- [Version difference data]
- - - - - - -

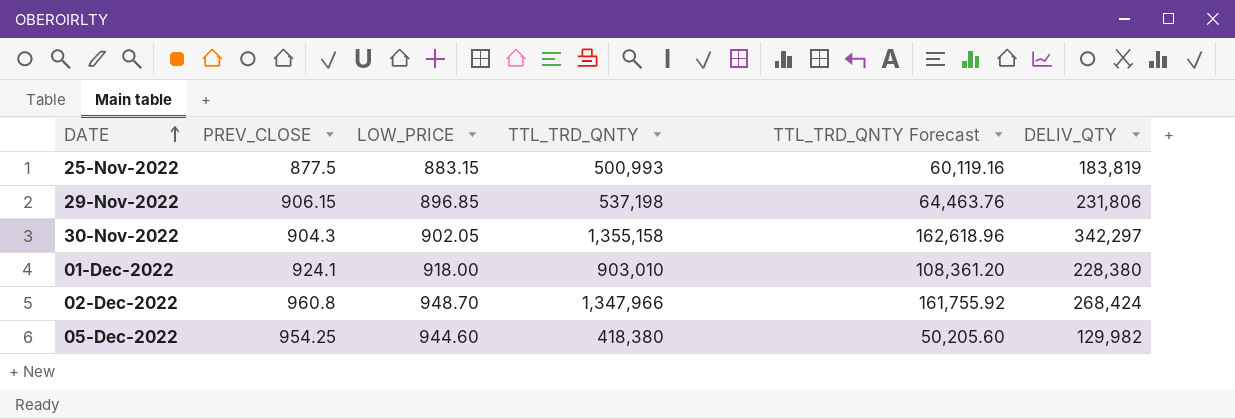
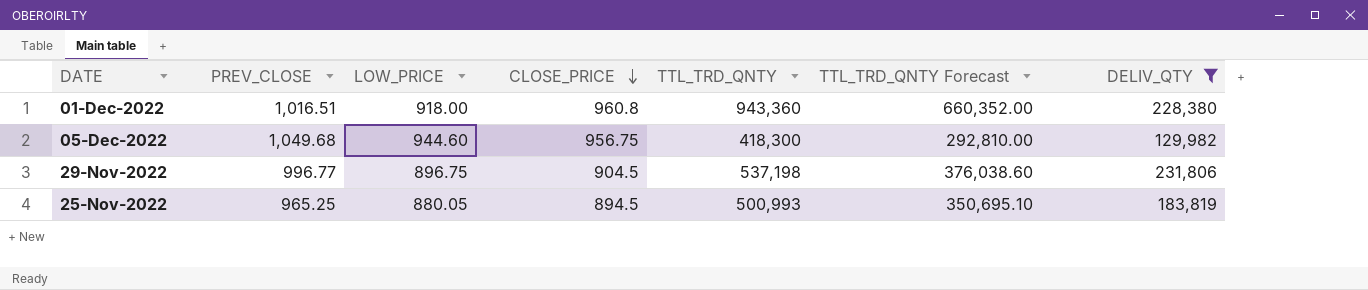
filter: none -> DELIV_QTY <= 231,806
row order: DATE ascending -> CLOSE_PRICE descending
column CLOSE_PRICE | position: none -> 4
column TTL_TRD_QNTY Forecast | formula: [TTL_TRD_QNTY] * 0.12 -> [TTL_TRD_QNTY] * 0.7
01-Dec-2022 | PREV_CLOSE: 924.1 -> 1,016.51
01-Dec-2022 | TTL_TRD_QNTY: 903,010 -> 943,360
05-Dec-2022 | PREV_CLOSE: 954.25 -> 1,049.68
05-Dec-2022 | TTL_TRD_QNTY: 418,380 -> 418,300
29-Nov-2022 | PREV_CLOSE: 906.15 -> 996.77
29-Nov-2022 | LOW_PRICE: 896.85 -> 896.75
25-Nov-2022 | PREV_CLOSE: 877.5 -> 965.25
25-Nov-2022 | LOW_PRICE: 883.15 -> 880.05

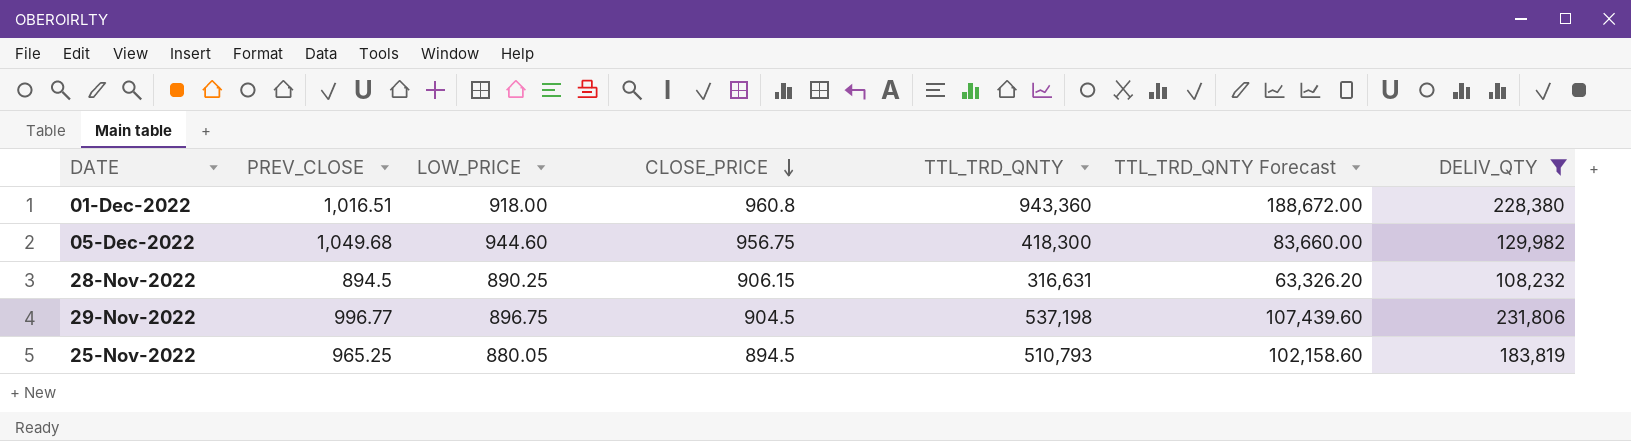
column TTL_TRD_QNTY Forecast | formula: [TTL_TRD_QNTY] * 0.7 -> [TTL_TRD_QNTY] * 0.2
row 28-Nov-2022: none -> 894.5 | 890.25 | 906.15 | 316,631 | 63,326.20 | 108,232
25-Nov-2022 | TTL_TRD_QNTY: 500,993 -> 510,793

- - - - - - -

- [PROBLEM STATEMENT] Above are records to transcribe exactly; leave their pictures out.

- [ANSWER SPACE]
filter: none -> DELIV_QTY <= 231,806
row order: DATE ascending -> CLOSE_PRICE descending
column CLOSE_PRICE | position: none -> 4
column TTL_TRD_QNTY Forecast | formula: [TTL_TRD_QNTY] * 0.12 -> [TTL_TRD_QNTY] * 0.7
01-Dec-2022 | PREV_CLOSE: 924.1 -> 1,016.51
01-Dec-2022 | TTL_TRD_QNTY: 903,010 -> 943,360
05-Dec-2022 | PREV_CLOSE: 954.25 -> 1,049.68
05-Dec-2022 | TTL_TRD_QNTY: 418,380 -> 418,300
29-Nov-2022 | PREV_CLOSE: 906.15 -> 996.77
29-Nov-2022 | LOW_PRICE: 896.85 -> 896.75
25-Nov-2022 | PREV_CLOSE: 877.5 -> 965.25
25-Nov-2022 | LOW_PRICE: 883.15 -> 880.05

column TTL_TRD_QNTY Forecast | formula: [TTL_TRD_QNTY] * 0.7 -> [TTL_TRD_QNTY] * 0.2
row 28-Nov-2022: none -> 894.5 | 890.25 | 906.15 | 316,631 | 63,326.20 | 108,232
25-Nov-2022 | TTL_TRD_QNTY: 500,993 -> 510,793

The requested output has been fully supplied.